→ **What you are asked to do**
Find the line containing "ACRYLIC COLOR FOR". Retype it and every line after it through the end of the entries, exactly as written, with nothing added.

Top of Input material

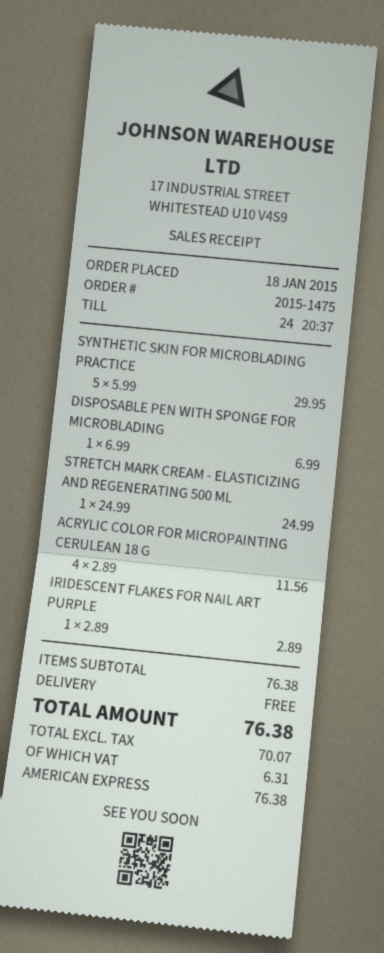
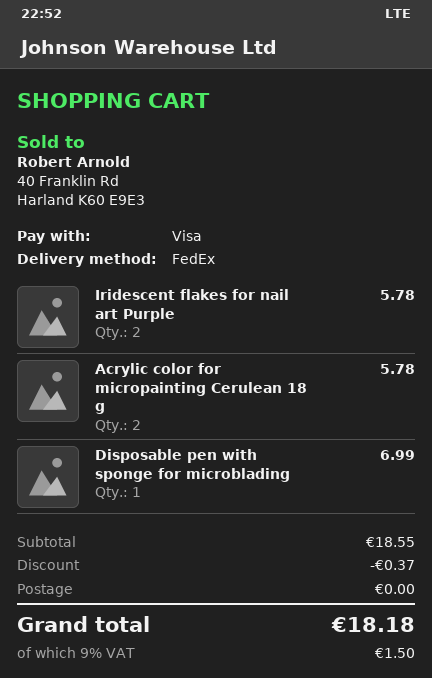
payment method: American Express -> Visa
SYNTHETIC SKIN FOR MICROBLADING PRACTICE: 5 for 29.95 -> none
STRETCH MARK CREAM - ELASTICIZING AND REGENERATING 500 ML: 1 for 24.99 -> none
ACRYLIC COLOR FOR MICROPAINTING CERULEAN 18 G: 4 for 11.56 -> 2 for 5.78
IRIDESCENT FLAKES FOR NAIL ART PURPLE: 1 for 2.89 -> 2 for 5.78
subtotal: 76.38 -> 18.55
discount: none -> 0.37
tax: 6.31 -> 1.50
total: 76.38 -> 18.18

Bottom of Input material

→ **Solution**
ACRYLIC COLOR FOR MICROPAINTING CERULEAN 18 G: 4 for 11.56 -> 2 for 5.78
IRIDESCENT FLAKES FOR NAIL ART PURPLE: 1 for 2.89 -> 2 for 5.78
subtotal: 76.38 -> 18.55
discount: none -> 0.37
tax: 6.31 -> 1.50
total: 76.38 -> 18.18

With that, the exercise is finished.